By analyzing existing cross correlation between FT Cboe Vest and ProShares Hedge Replication, you can compare the effects of market volatilities on FT Cboe and ProShares Hedge and check how they will diversify away market risk if combined in the same portfolio for a given time horizon. You can also utilize pair trading strategies of matching a long position in FT Cboe with a short position of ProShares Hedge. Check out your portfolio center. Please also check ongoing floating volatility patterns of FT Cboe and ProShares Hedge.

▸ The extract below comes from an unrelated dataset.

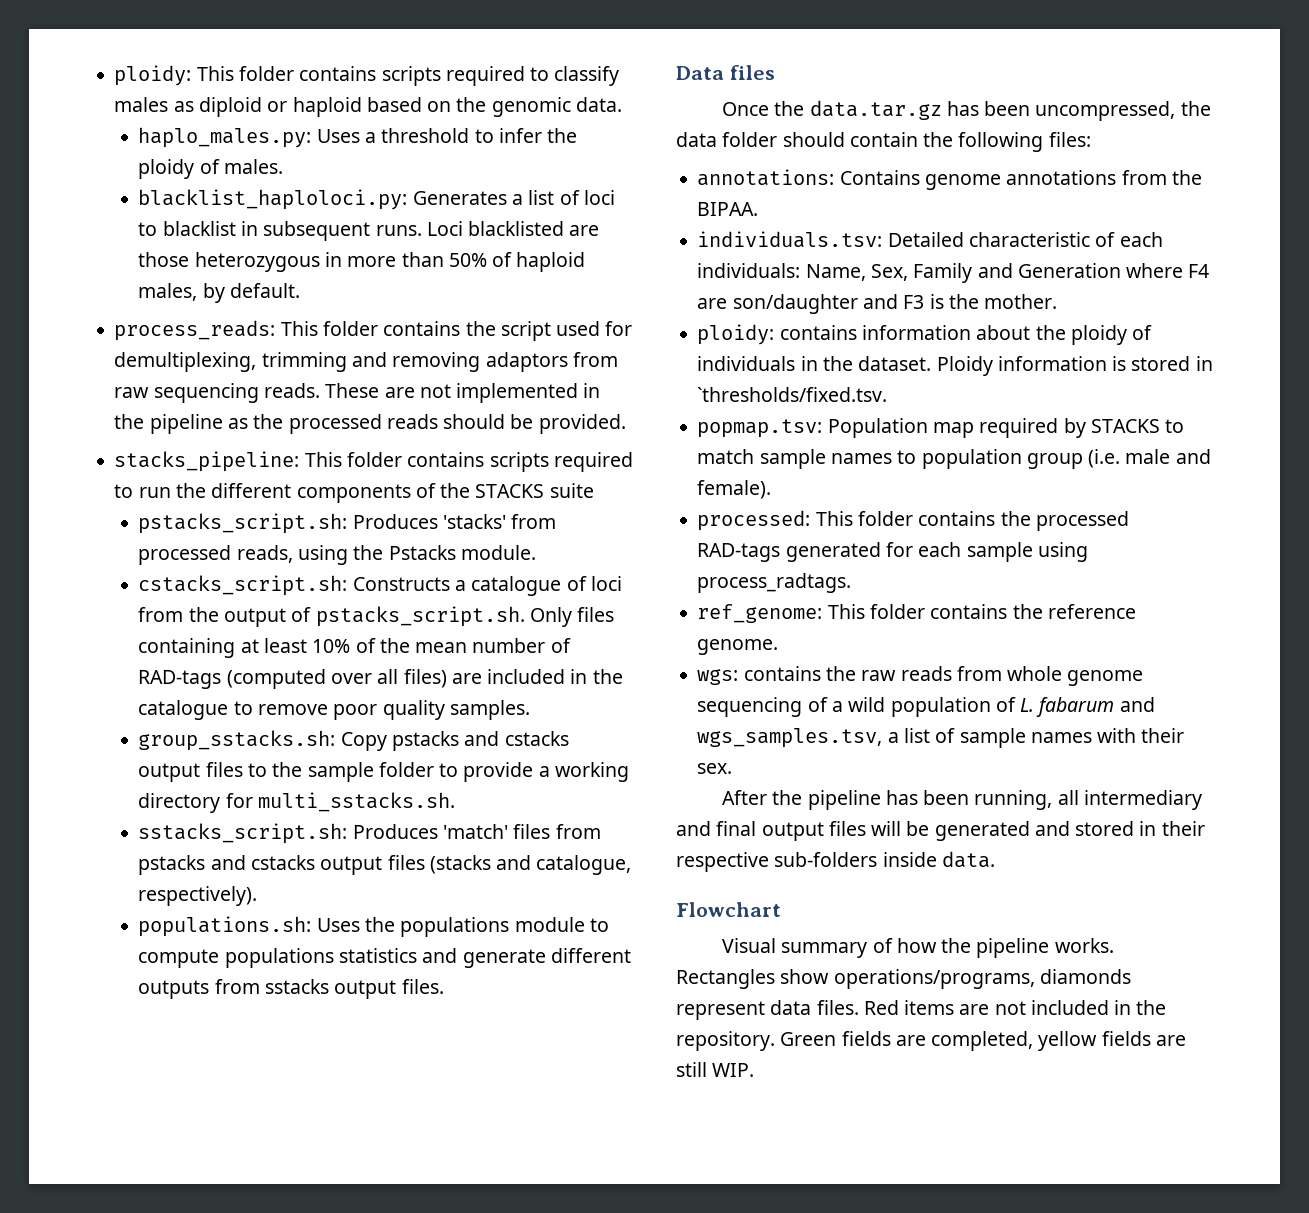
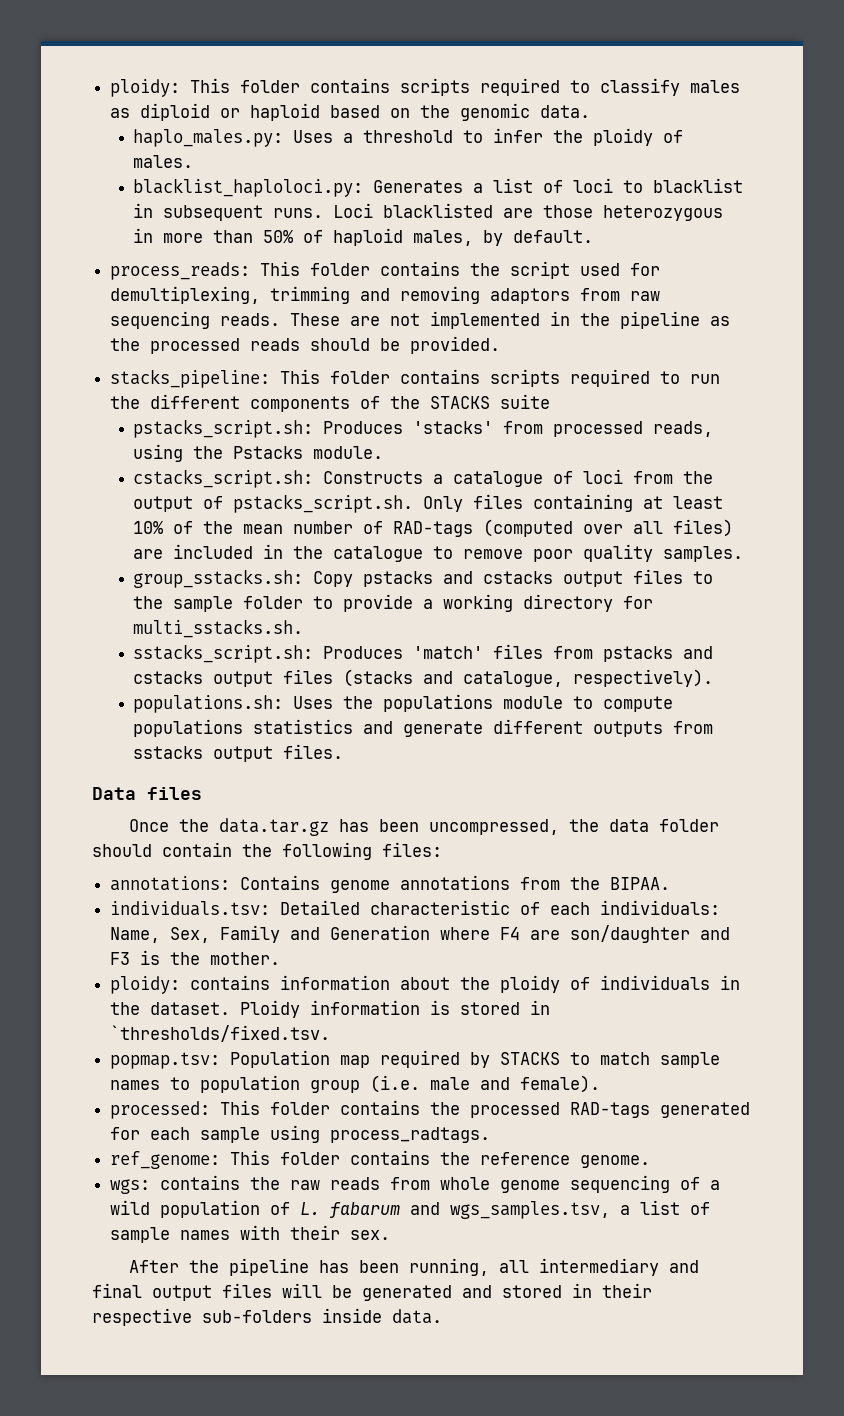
[676,902,781,917] [722,938,1114,958] [676,969,1131,989] [676,1000,1167,1020] [676,1031,1186,1051] [676,1062,755,1077] // Flowchart // Visual summary of how the pipeline works. Rectangles show operations/programs, diamonds represent data files. Red items are not included in the repository. Green fields are completed, yellow fields are still WIP. -> (442, 1316) none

Diversification Opportunities for FT Cboe and ProShares Hedge

0.97
  Correlation Coefficient

Almost no diversification

The 3 months correlation between BUFD and ProShares is 0.97. Overlapping area represents the amount of risk that can be diversified away by holding FT Cboe Vest and ProShares Hedge Replication in the same portfolio, assuming nothing else is changed. The correlation between historical prices or returns on ProShares Hedge Repl and FT Cboe is a relative statistical measure of the degree to which these equity instruments tend to move together. The correlation coefficient measures the extent to which returns on FT Cboe Vest are associated (or correlated) with ProShares Hedge. Values of the correlation coefficient range from -1 to +1, where. The correlation of zero (0) is possible when the price movement of ProShares Hedge Repl has no effect on the direction of FT Cboe i.e., FT Cboe and ProShares Hedge go up and down completely randomly.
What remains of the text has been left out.